### EXERCISE DIRECTIONS
Print the listing below again from the line that contains "[344,67,583,101] 21.07.2026, 02:05" onward, keeping every line exact and leaving out the lines before it.

_ _ _

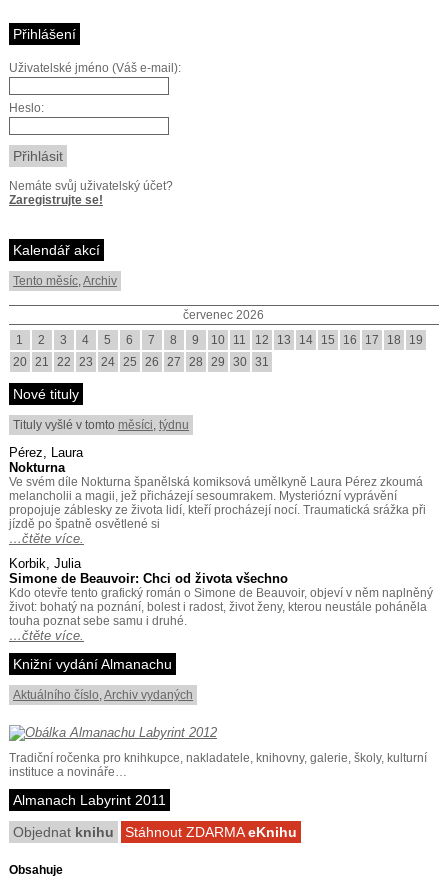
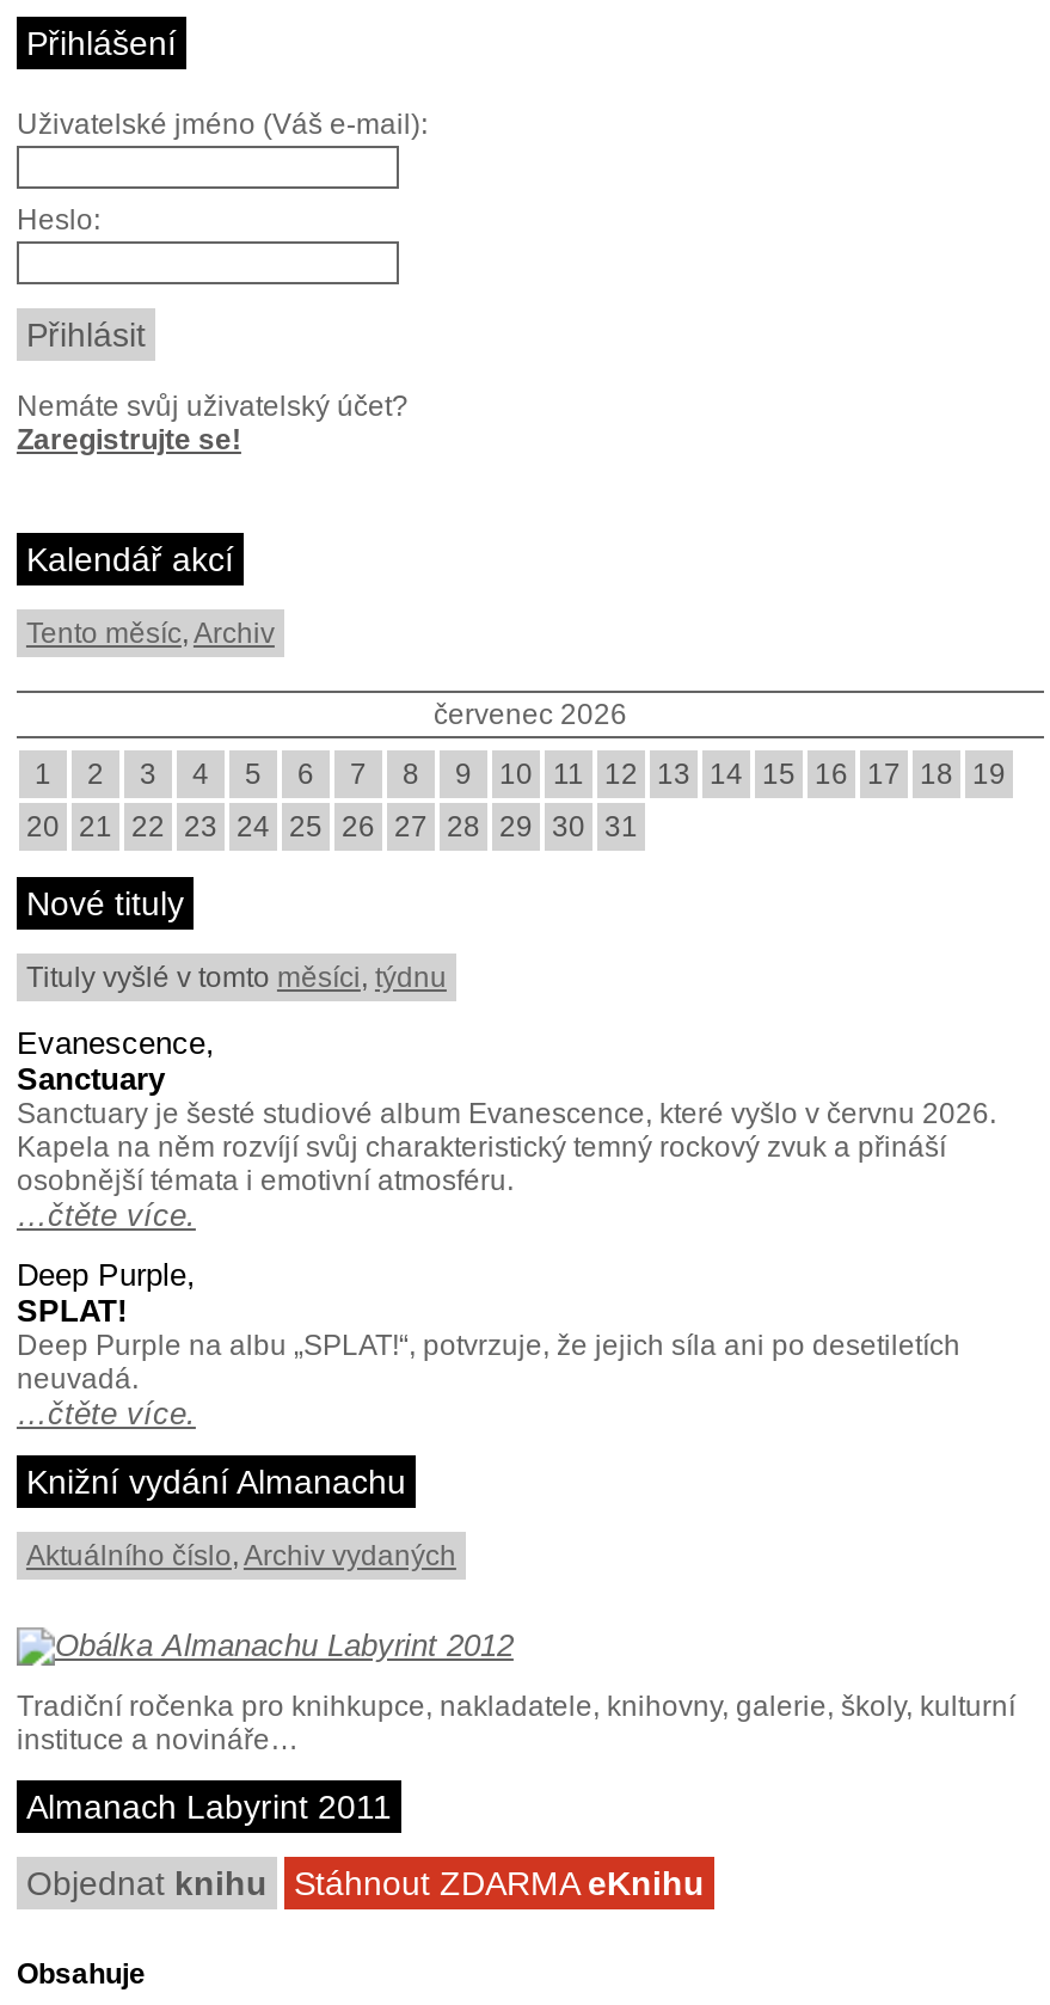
[9,445,426,531] Pérez, Laura | Nokturna | Ve svém díle Nokturna španělská komiksová umělkyně Laura Pérez zkoumá | melancholii a magii, jež přicházejí sesoumrakem. Mysteriózní vyprávění | propojuje záblesky ze života lidí, kteří procházejí nocí. Traumatická srážka při | jízdě po špatně osvětlené si -> [17,1025,996,1197] Evanescence, | Sanctuary | Sanctuary je šesté studiové album Evanescence, které vyšlo v červnu 2026. | Kapela na něm rozvíjí svůj charakteristický temný rockový zvuk a přináší | osobnější témata i emotivní atmosféru.
[9,556,433,628] Korbik, Julia | Simone de Beauvoir: Chci od života všechno | Kdo otevře tento grafický román o Simone de Beauvoir, objeví v něm naplněný | život: bohatý na poznání, bolest i radost, život ženy, kterou neustále poháněla | touha poznat sebe samu i druhé. -> [17,1257,960,1396] Deep Purple, | SPLAT! | Deep Purple na albu „SPLAT!“, potvrzuje, že jejich síla ani po desetiletích | neuvadá.

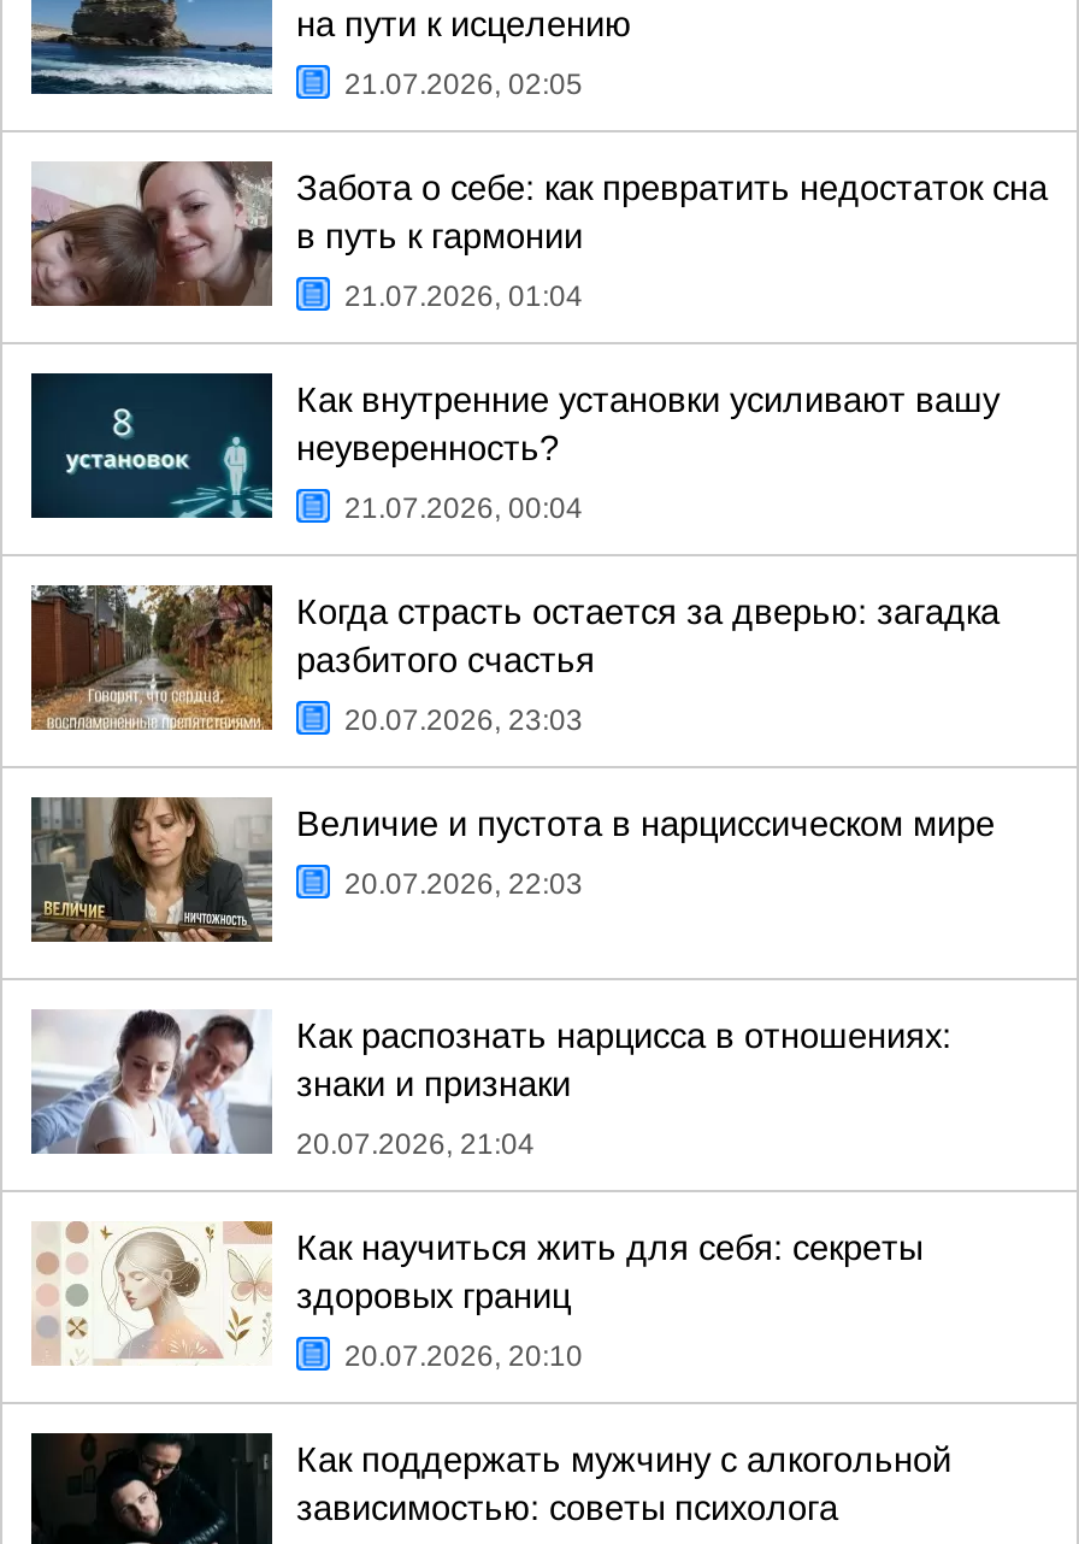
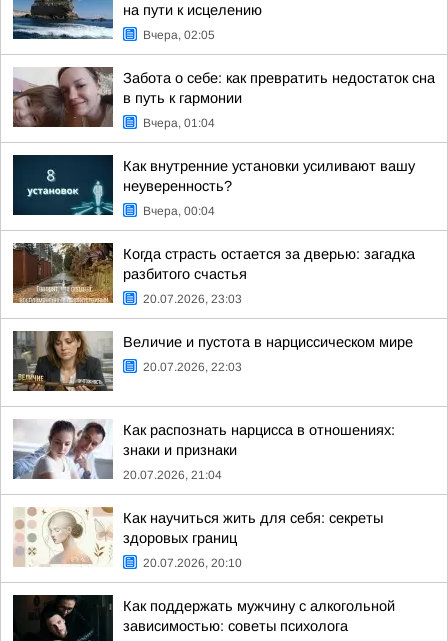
[344,67,583,101] 21.07.2026, 02:05 -> [143,28,215,42] Вчера, 02:05
[344,279,583,313] 21.07.2026, 01:04 -> [143,116,215,130] Вчера, 01:04
[344,491,583,525] 21.07.2026, 00:04 -> [143,204,215,218] Вчера, 00:04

_ _ _

### YOUR SOLUTION
[344,67,583,101] 21.07.2026, 02:05 -> [143,28,215,42] Вчера, 02:05
[344,279,583,313] 21.07.2026, 01:04 -> [143,116,215,130] Вчера, 01:04
[344,491,583,525] 21.07.2026, 00:04 -> [143,204,215,218] Вчера, 00:04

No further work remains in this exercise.